66 Bioinformatics I, WS 09-10, S. Henz, November 26, 2009 4.16.6 Supplement: Lookup table A lookup table provides a rapid method for finding the position of a residue in a sequence. One way to find the A in the sequence NDAPL is to compare A to each residue in the sequence. A faster method is to make a table of all possible residues (20 (23) for proteins) so that the computer representation for the residue (i.e A is 1, R is 2, N is 3) is the same as its position in the table.
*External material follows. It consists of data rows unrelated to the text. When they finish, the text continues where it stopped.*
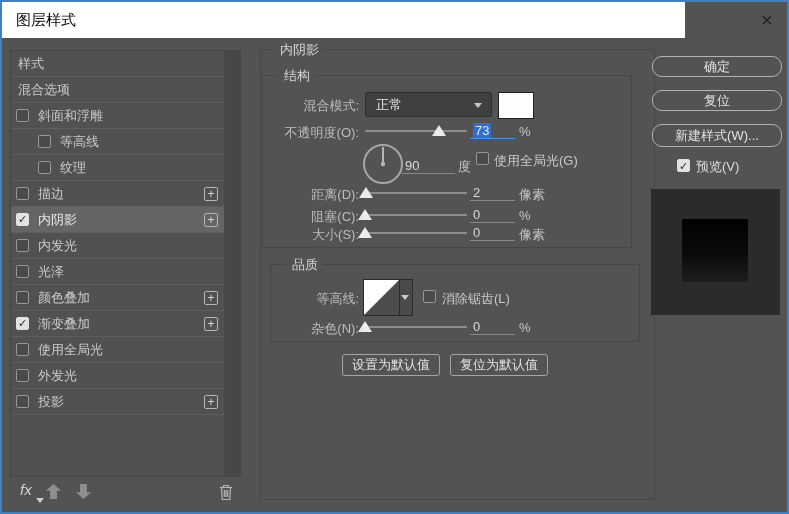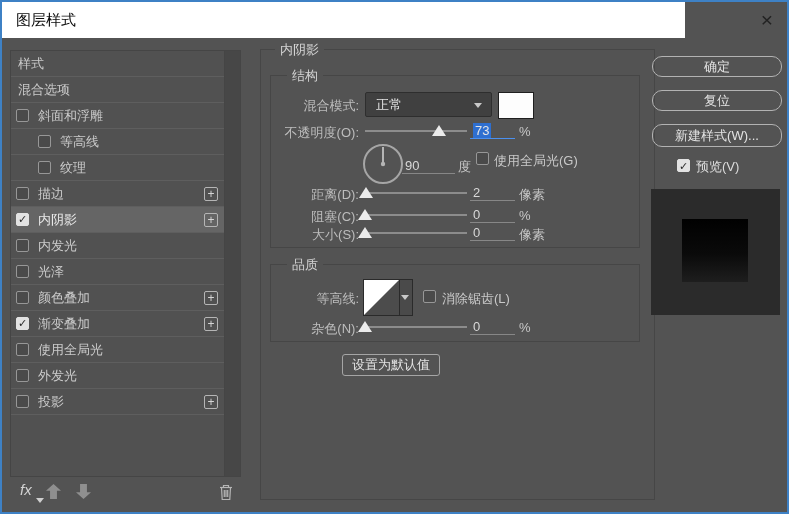--- a/index.html
+++ b/index.html
@@ -35,21 +35,21 @@
   .fx:after { content:""; position:absolute; left:16px; top:17px; border-left:4px solid transparent;
               border-right:4px solid transparent; border-top:5px solid #cfcfcf; }
   .arrow { position:absolute; top:3px; width:15px; height:15px; background:#8f8f8f; }
   .arrow.up   { left:36px; clip-path:polygon(50% 0,100% 45%,73% 45%,73% 100%,27% 100%,27% 45%,0 45%); }
   .arrow.down { left:66px; clip-path:polygon(50% 100%,100% 55%,73% 55%,73% 0,27% 0,27% 55%,0 55%); }
   .trash { position:absolute; left:208px; top:2px; }
   
   .fieldset { position:absolute; border:1px solid #464646; }
   .legend { position:absolute; top:-9px; background:#535353; padding:0 5px; font-size:13px; color:#d4d4d4; }
   .main-fs { left:258px; top:47px; width:395px; height:451px; }
-  .struct-fs { left:268px; top:73px; width:370px; height:173px; }
+  .struct-fs { left:260px; top:73px; width:370px; height:173px; }
   .qual-fs { left:268px; top:262px; width:370px; height:78px; }
   .lab { position:absolute; left:257px; width:100px; text-align:right; font-size:13px; color:#bdbdbd;
          white-space:nowrap; }
   .unit { position:absolute; left:517px; font-size:13px; color:#c7c7c7; }
   .track { position:absolute; left:363px; width:102px; height:2px; background:#8c8c8c; }
   .thumb { position:absolute; width:0; height:0; border-left:7px solid transparent;
            border-right:7px solid transparent; border-bottom:11px solid #ebebeb; }
   .vfield { position:absolute; left:468px; width:45px; height:16px; border-bottom:1px solid #878787;
             font-size:13px; color:#d8d8d8; padding-left:3px; line-height:15px; }
   .vfield.focused { border-bottom:1px solid #4a90f0; }
@@ -237,20 +237,21 @@
   <div class="pcheck" style="left:421px; top:288px;"></div>
   <div class="plabel" style="left:440px; top:288px;">消除锯齿(L)</div>
 
   <div class="lab" style="top:318px;">杂色(N):</div>
   <div class="track" style="top:324px;"></div>
   <div class="thumb" style="left:356px; top:319px;"></div>
   <div class="vfield" style="top:317px;">0</div>
   <div class="unit" style="top:318px;">%</div>
 
   <button class="btn" style="left:340px; top:352px; width:98px; height:22px;">设置为默认值</button>
+  <button class="btn" style="left:448px; top:352px; width:98px; height:22px;">复位为默认值</button>
 
   <button class="btn pill" style="left:650px; top:54px; width:130px; height:21px;">确定</button>
   <button class="btn pill" style="left:650px; top:88px; width:130px; height:21px;">复位</button>
   <button class="btn pill" style="left:650px; top:122px; width:130px; height:23px;">新建样式(W)...</button>
   <div class="pcheck checked" style="left:675px; top:157px;">✓</div>
   <div class="plabel" style="left:694px; top:156px; color:#dddddd;">预览(V)</div>
 
   <div class="preview-box">
     <div class="preview-inner"></div>
   </div>

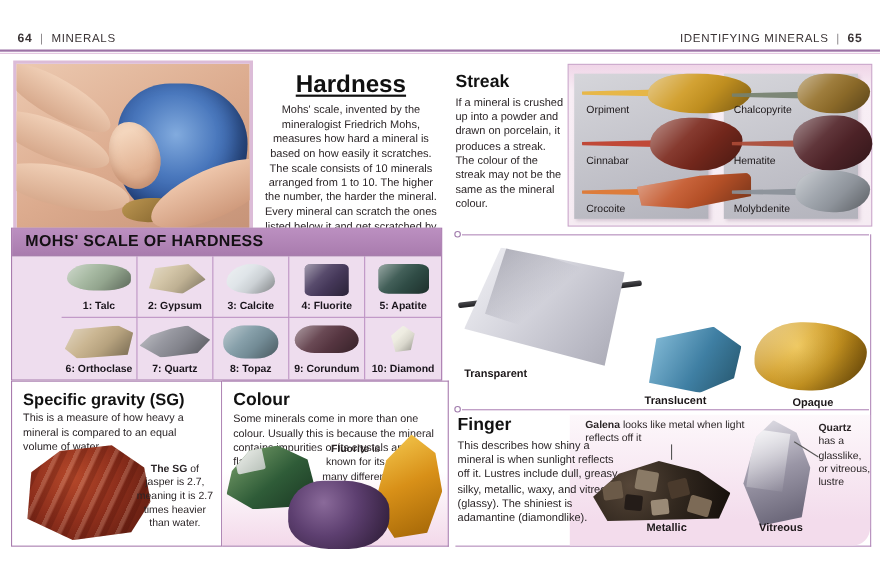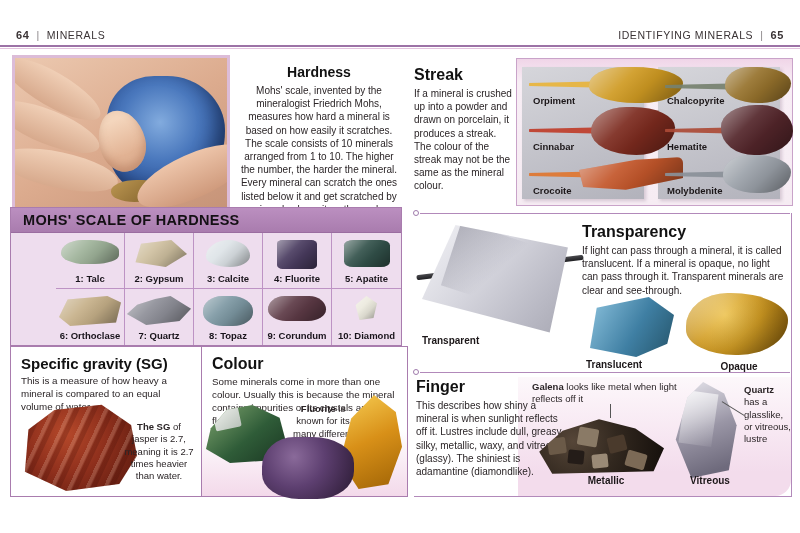--- a/index.html
+++ b/index.html
@@ -27,33 +27,33 @@
   .g1 { left:96px; top:122px; width:52px; height:22px; }
   .g2 { left:168px; top:108px; width:40px; height:26px; }
   .thumb { position:absolute; left:84px; top:52px; width:46px; height:62px; border-radius:46% 54% 50% 50%/55% 55% 45% 45%; transform:rotate(-14deg);
            background:linear-gradient(170deg,#f4d6bd 18%,#e2b394 70%); box-shadow:inset 0 -6px 10px rgba(160,100,70,.45); }
   .photo-cap { position:absolute; left:26px; bottom:8px; width:52px; font-size:9.5px; font-weight:bold; line-height:1.25; color:#33282a; text-align:center; }
 
   
   .title { font-weight:bold; color:#111; }
   .body { font-size:10px; line-height:1.32; color:#2b2527; }
   .hardness { left:236px; top:64px; width:166px; text-align:center; }
-  .hardness .title { font-size:14px; margin-bottom:4px; }
+  .hardness .title { font-size:22px; margin-bottom:4px;text-decoration:underline; }
   .streak-txt { left:414px; top:66px; width:100px; }
   .streak-txt .title { font-size:16px; margin-bottom:3px; }
 
   
   .streakpanel { left:516px; top:58px; width:277px; height:148px; border:1px solid #c9a3c9; background:linear-gradient(180deg,#f0d5e8 0%,#f8eef5 16%,#f6ecf3 100%); }
   .tile { position:absolute; top:8px; width:122px; height:132px; background:linear-gradient(160deg,#d6d6db,#bdbdc5 70%,#b2b2bb); box-shadow:2px 2px 3px rgba(120,90,120,.25); }
   .tileA { left:5px; } .tileB { left:141px; }
   .sbar { position:absolute; height:7px; width:86px; border-radius:4px; clip-path:polygon(0 30%,100% 0,100% 100%,0 72%); opacity:.92; }
   .smin { position:absolute; border-radius:38% 52% 45% 50%/50% 45% 55% 45%; }
   .smin::after, .shade::after { content:''; position:absolute; inset:0; border-radius:inherit;
      background:linear-gradient(135deg,rgba(255,255,255,.5) 0%,rgba(255,255,255,.08) 38%,rgba(0,0,0,.08) 60%,rgba(0,0,0,.38) 95%); }
-  .slabel { position:absolute; font-size:9.5px; font-weight:bold; color:#1c1719; }
+  .slabel { position:absolute; font-size:9.5px; font-weight:normal; color:#1c1719; }
   .croco { border-radius:6px; clip-path:polygon(0 38%,55% 8%,100% 0,100% 62%,45% 96%,4% 88%); }
 
   
   .mohs { left:10px; top:207px; width:392px; height:139px; border:1.5px solid #a97cae; background:#eeddee; }
   .mohs-band { height:25px; background:linear-gradient(180deg,#bb8fc0,#a97cae); display:flex; align-items:center; padding-left:12px; border-bottom:1px solid #9a6da0; }
   .mohs-band .title { font-size:14.5px; letter-spacing:.3px; color:#141014; }
   .mgrid { display:grid; grid-template-columns:repeat(5,1fr); grid-template-rows:repeat(2,1fr); height:112px;margin-left:45px; }
   .mcell { border-right:1px solid #bd93c4; border-bottom:1px solid #bd93c4; position:relative; display:flex; flex-direction:column; align-items:center; justify-content:flex-end; padding-bottom:4px; }
   .mcell:nth-child(5n) { border-right:none; }
   .mcell:nth-child(n+6) { border-bottom:none; }
@@ -263,24 +263,20 @@
   <div class="pfluor"></div>
   <div class="yfluor"></div>
 </div>
 
 <div class="abs rp-right"></div>
 <div class="abs rp-bottom"></div>
 
 <div class="abs transp">
   <div class="ring" style="left:-1px;top:-3px;"></div>
   <div class="divline" style="left:6px;top:0;width:370px;"></div>
-  <div class="transp-txt">
-    <div class="title">Transparency</div>
-    <div class="body">If light can pass through a mineral, it is called translucent. If a mineral is opaque, no light can pass through it. Transparent minerals are clear and see-through.</div>
-  </div>
   <div class="pencil"></div>
   <div class="slab"></div>
   <div class="plabel" style="left:8px;top:122px;">Transparent</div>
   <div class="bluecr"></div>
   <div class="plabel" style="left:172px;top:146px;width:96px;">Translucent</div>
   <div class="nugget shade"></div>
   <div class="plabel" style="left:290px;top:148px;width:70px;text-align:center;">Opaque</div>
 </div>
 
 <div class="abs lustre">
A value is then placed in the table that indicates whether the residue is present in the sequence and, if it is, where it is present. For this example the table has the value 1 at position 3, 2 at position 4, 3 at position 1, 4 at 15, 5 at 11, and the remainning 18 positions are 0. The position of the A in the sequence can then be determined in a single step by looking it up at position 1 in the table.